Anti-Semitic, lover of the Maghreb and Islam, Catholic “reconverted”

Anti-Semitism was, at the time, an extremely widespread caste prejudice. The Dreyfus affair would break out ten years later, the Marquis de Morès, a friend of Charles de Foucauld whom he had met at Saint-Cyr, would be one of the founders of the “Ligue Antisémite de France” with Drumont.

This anti-Semitism is found in his book, without it shocking anyone at the time. In it he notes how badly the Jews of southern Morocco were regarded:

The book is a good example of this.

The Israelites […] in the eyes of Muslims, are not men

On the other hand, he is deeply touched by the Muslim faith, especially by his experience of a Night of Destiny, at the end of Ramadan.

On his return to Paris, he will gradually rediscover the Catholic faith of his childhood. He resigned from the army in 1888, made a pilgrimage to Jerusalem and took the habit of a Trappist (a very rigorous monastic order) in 1890.

Missionary in the Maghreb

His order had recently founded another monastery in Akbes, Syria, where Charles de Foucauld asked to be sent.  There, he regrets not being poor enough “poor as I was in Morocco”, and above all, discovers that he is more suited to the priesthood than to monastic confinement.

Ordained a priest in 1900, he then left for the Sahara.

He settled in Beni-Abbès, welcomed the poor, the military and began to redeem slaves. In 1904, he went on a “taming tour” in the Hoggar.

This is where he will meet the Tuaregs and start his dictionary, as well as a translation of the Gospel into Tuareg. He would also make two encounters there, that of Marshal Lyautey and that of the great Amenokal Moussa Ag Amastan, who would authorise Foucauld to settle in his lands.

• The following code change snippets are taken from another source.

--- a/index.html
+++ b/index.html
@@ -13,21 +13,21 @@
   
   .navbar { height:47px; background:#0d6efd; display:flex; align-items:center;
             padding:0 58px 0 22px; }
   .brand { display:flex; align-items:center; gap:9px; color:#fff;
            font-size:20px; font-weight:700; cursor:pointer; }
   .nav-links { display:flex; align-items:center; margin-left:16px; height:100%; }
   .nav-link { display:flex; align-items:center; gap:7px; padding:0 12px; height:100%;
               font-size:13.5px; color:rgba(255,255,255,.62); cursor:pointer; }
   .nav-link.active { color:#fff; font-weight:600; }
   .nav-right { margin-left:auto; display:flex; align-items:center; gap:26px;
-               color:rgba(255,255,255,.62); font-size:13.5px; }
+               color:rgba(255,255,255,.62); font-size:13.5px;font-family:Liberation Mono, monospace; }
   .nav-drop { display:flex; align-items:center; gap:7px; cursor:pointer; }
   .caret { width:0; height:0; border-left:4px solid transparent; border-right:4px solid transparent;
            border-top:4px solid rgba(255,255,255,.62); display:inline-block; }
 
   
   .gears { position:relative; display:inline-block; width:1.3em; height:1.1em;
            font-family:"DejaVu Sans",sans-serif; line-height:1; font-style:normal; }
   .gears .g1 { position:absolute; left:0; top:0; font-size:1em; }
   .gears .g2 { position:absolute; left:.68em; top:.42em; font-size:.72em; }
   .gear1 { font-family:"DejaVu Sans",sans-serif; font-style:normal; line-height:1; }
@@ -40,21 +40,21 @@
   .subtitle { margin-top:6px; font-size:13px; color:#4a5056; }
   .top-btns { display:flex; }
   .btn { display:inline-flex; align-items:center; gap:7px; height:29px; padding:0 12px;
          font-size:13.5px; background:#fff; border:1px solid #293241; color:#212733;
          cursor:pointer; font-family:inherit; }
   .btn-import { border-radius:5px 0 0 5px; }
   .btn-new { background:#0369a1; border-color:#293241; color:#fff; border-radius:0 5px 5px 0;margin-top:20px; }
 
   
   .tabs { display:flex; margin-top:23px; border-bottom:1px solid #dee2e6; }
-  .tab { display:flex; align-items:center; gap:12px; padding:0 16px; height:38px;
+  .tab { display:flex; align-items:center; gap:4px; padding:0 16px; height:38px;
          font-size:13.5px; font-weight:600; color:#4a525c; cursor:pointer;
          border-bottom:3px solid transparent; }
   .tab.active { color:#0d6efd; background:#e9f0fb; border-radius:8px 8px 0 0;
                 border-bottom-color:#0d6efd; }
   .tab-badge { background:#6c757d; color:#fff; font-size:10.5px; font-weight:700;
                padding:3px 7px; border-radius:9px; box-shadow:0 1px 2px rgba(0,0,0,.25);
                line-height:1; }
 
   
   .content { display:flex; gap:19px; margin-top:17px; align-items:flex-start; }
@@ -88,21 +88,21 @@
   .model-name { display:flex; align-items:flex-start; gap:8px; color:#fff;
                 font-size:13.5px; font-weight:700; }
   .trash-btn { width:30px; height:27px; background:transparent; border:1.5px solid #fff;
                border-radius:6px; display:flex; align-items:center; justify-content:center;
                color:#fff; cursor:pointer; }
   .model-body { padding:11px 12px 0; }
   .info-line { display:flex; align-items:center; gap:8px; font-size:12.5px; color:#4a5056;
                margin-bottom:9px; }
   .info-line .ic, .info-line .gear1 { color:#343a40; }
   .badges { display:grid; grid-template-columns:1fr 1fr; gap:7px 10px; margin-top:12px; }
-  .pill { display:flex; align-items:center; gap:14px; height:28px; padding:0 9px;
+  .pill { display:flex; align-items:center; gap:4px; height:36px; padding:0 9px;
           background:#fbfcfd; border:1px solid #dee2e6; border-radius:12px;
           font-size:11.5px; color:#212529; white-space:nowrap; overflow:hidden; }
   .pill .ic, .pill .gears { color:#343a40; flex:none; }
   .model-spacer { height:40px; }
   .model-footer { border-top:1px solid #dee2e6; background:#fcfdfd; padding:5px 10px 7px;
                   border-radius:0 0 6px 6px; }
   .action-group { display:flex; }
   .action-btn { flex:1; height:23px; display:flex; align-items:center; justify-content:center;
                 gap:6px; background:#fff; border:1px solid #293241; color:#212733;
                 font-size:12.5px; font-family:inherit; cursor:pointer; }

The hermitage of the Assekrem

First in Tamanrasset, then in the Assekrem massif, Foucauld led a life of privation and poverty. An innovator for his time, he did not seek to evangelise other than by example (would he have been tolerated otherwise?).

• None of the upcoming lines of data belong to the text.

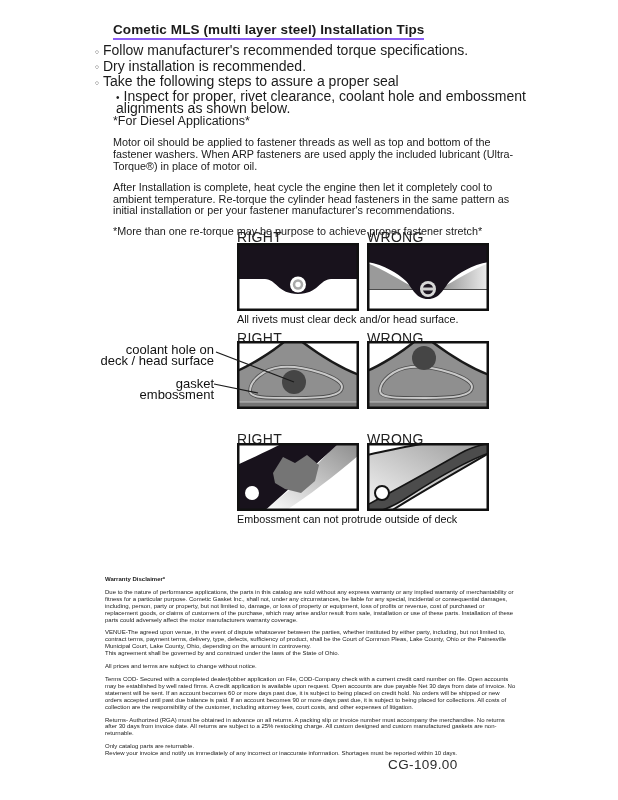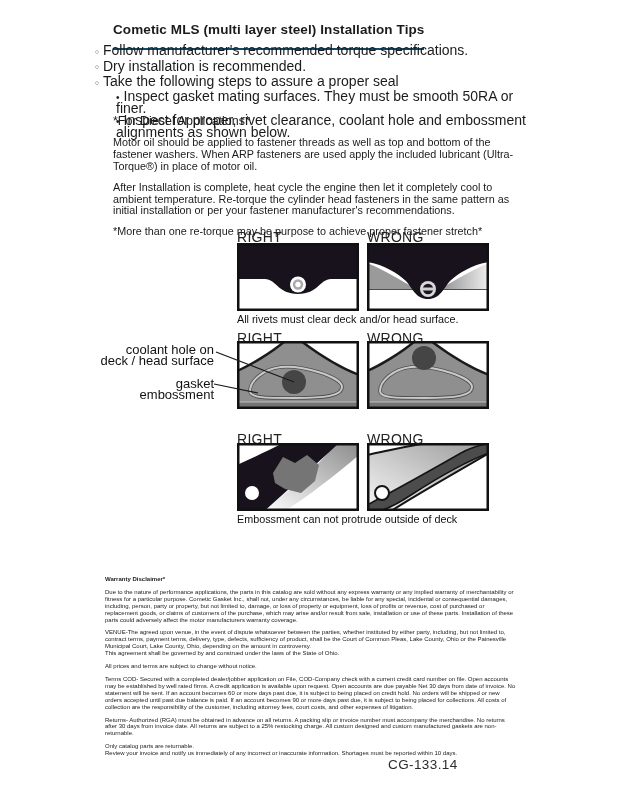--- a/index.html
+++ b/index.html
@@ -1,19 +1,19 @@
 <!DOCTYPE html>
 <html><head>
 <meta charset="utf-8">
 <style>
   html,body{margin:0;padding:0;background:#e8e8e8;}
   #page{position:relative;width:618px;height:800px;background:#ffffff;overflow:hidden;
         font-family:"Liberation Sans",sans-serif;color:#1b1b1b;}
   .title{position:absolute;left:113px;top:22px;margin:0;font-size:13.5px;font-weight:bold;
-         border-bottom:2px solid #0c4a6e;padding-bottom:11px;letter-spacing:.1px;}
+         border-bottom:2px solid #8b5cf6;padding-bottom:1px;letter-spacing:.1px;}
   .bullets{position:absolute;left:95px;top:44px;width:440px;font-size:14px;}
   .b{line-height:13.5px;}
   .b::before{content:"\25CB";font-size:6.5px;margin-right:4px;position:relative;top:-1.5px;}
   .sb{margin-left:21px;line-height:11.5px;}
   .sb::before{content:"\2022";font-size:10px;margin-right:4px;}
   .diesel{position:absolute;left:113px;top:116px;width:402px;font-size:10.8px;line-height:11.9px;}
   .diesel h2{margin:0 0 9px 0;font-size:12.5px;font-weight:normal;}
   .diesel p{margin:0 0 9px 0;}
   .dg-label{position:absolute;width:122px;text-align:left;font-size:14px;color:#222;letter-spacing:.3px;}
   .dg-box{position:absolute;width:122px;height:68px;}
@@ -31,21 +31,20 @@
 <body>
 
 <div id="page">
 
   <h1 class="title">Cometic MLS (multi layer steel) Installation Tips</h1>
 
   <div class="bullets">
     <div class="b">Follow manufacturer's recommended torque specifications.</div>
     <div class="b">Dry installation is recommended.</div>
     <div class="b">Take the following steps to assure a proper seal</div>
-    <div class="sb">Inspect gasket mating surfaces.  They must be smooth 50RA or finer.</div>
     <div class="sb">Inspect for proper, rivet clearance, coolant hole and embossment alignments as shown below.</div>
   </div>
 
   <div class="diesel">
     <h2>*For Diesel Applications*</h2>
     <p>Motor oil should be applied to fastener threads as well as top and bottom of the fastener washers. When ARP fasteners are used apply the included lubricant (Ultra-Torque®) in place of motor oil.</p>
     <p>After Installation is complete, heat cycle the engine then let it completely cool to ambient temperature. Re-torque the cylinder head fasteners in the same pattern as initial installation or per your fastener manufacturer's recommendations.</p>
     <p>*More than one re-torque may be purpose to achieve proper fastener stretch*</p>
   </div>
 
@@ -183,15 +182,15 @@
     <p>Due to the nature of performance applications, the parts in this catalog are sold without any express warranty or any implied warranty of merchantability or fitness for a particular purpose.  Cometic Gasket Inc., shall not, under any circumstances, be liable for any special, incidental or consequential damages, including, person, party or property, but not limited to, damage, or loss of property or equipment, loss of profits or revenue, cost of purchased or replacement goods, or claims of customers of the purchase, which may arise and/or result from sale, installation or use of these parts.  Installation of these parts could adversely affect the motor manufacturers warranty coverage.</p>
     <p class="tight">VENUE-The agreed upon venue, in the event of dispute whatsoever between the parties, whether instituted by either party, including, but not limited to, contract terms, payment terms, delivery, type, defects, sufficiency of product, shall be the Court of Common Pleas, Lake County, Ohio or the Painesville Municipal Court, Lake County, Ohio, depending on the amount in controversy.</p>
     <p>This agreement shall be governed by and construed under the laws of the State of Ohio.</p>
     <p>All prices and terms are subject to change without notice.</p>
     <p>Terms COD- Secured with a completed dealer/jobber application on File, COD-Company check with a current credit card number on file.  Open accounts may be established by well rated firms.  A credit application is available upon request.  Open accounts are due payable Net 30 days from date of invoice.  No statement will be sent.  If an account becomes 60 or more days past due, it is subject to being placed on credit hold.  No orders will be shipped or new orders accepted until past due balance is paid.  If an account becomes 90 or more days past due, it is subject to being placed for collections.  All costs of collection are the responsibility of the customer, including attorney fees, court costs, and other expenses of litigation.</p>
     <p>Returns- Authorized (RGA) must be obtained in advance on all returns.  A packing slip or invoice number must accompany the merchandise.  No returns after 30 days from invoice date.  All returns are subject to a 25% restocking charge.  All custom designed and custom manufactured gaskets are non-returnable.</p>
     <p class="tight">Only catalog parts are returnable.</p>
     <p class="tight">Review your invoice and notify us immediately of any incorrect or inaccurate information.  Shortages must be reported within 10 days.</p>
   </div>
 
-  <div class="doc-code">CG-133.14</div>
+  <div class="doc-code">CG-109.00</div>
 
 </div>
 
 </body></html>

He distributes food and aid to the people who appreciate him.

The impact of the war in the Hoggar

When the First World War broke out, Foucauld, then ill and elderly (76) considered becoming a military chaplain, but chose to remain in the Hoggar

to help keep the local population calm

Moroccan and Libyan rebels regularly raided the Hoggar. On 28 November 1916, Foucauld was killed, perhaps by mistake, by a young Tuareg who had opened the door of his fort.

After his death, his work for peace collapsed: his Tuareg “friends” rebelled against France, a rebellion that was crushed very brutally.

From myth to reality

Foucauld was a man of his time. His anti-Semitism would not have the same meaning today. Compared to his contemporaries, he advocated much less violent relations between colonisers and colonised. Moreover, he supported Lyautey, who was criticised for his overly “peaceful” management of Morocco.

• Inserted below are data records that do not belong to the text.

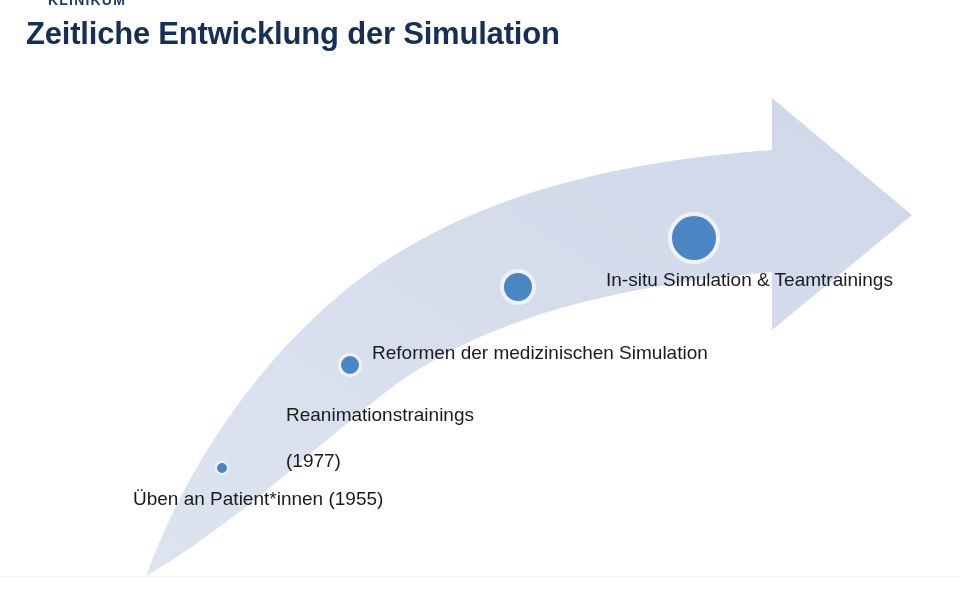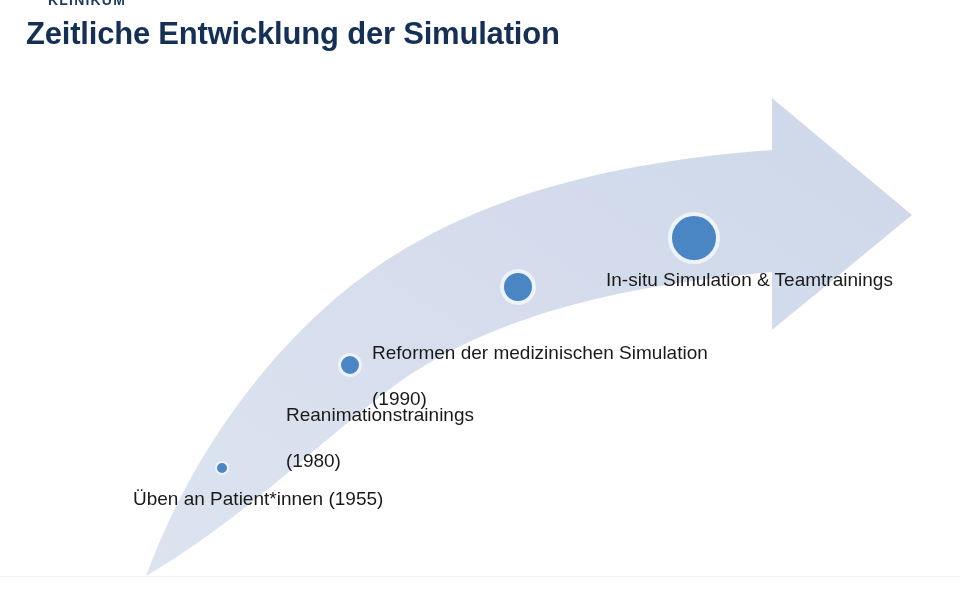--- a/index.html
+++ b/index.html
@@ -124,25 +124,24 @@
 
   <div class="marker" style="left:215px; top:461px; width:14px; height:14px; border-width:2px;"></div>
   <div class="marker" style="left:338px; top:353px; width:24px; height:24px; border-width:3px;"></div>
   <div class="marker" style="left:500px; top:269px; width:36px; height:36px; border-width:4px;"></div>
   <div class="marker" style="left:668px; top:212px; width:52px; height:52px; border-width:4px;"></div>
 
   <div class="label" style="left:133px; top:487px;">Üben an Patient*innen (1955)</div>
 
   <div class="label" style="left:286px; top:380px;">
     <div>Reanimationstrainings</div>
-    <div>(1980)</div>
+    <div>(1977)</div>
   </div>
 
   <div class="label" style="left:372px; top:318px;">
     <div>Reformen der medizinischen Simulation</div>
-    <div>(1990)</div>
   </div>
 
   <div class="label" style="left:606px; top:268px;">In-situ Simulation &amp; Teamtrainings</div>
 
   <div class="bottom-rule"></div>
 
 </div>
 
 </body></html>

However, he remained a Frenchman, a former military man, collaborating with the French troops who protected him, pushing his friend Moussa Ag Amastan to collaborate with France.

He also remained a fervent Catholic, anxious to evangelise the Tuareg, in which he totally failed.

His contribution to the knowledge of the Berber and Saharan world is incomparable.

While he had friendships with some Tuaregs, he was probably not as much loved as people wanted to say: tolerated because he was protected, appreciated because he was humble and generous, he nevertheless remained a foreigner and a “nasrani”.

Charles de Foucauld, a hermit in Algeria who spent time in Morocco, studied the Berber language and translated Tuareg poems, fuelling the French fascination with the "blue men".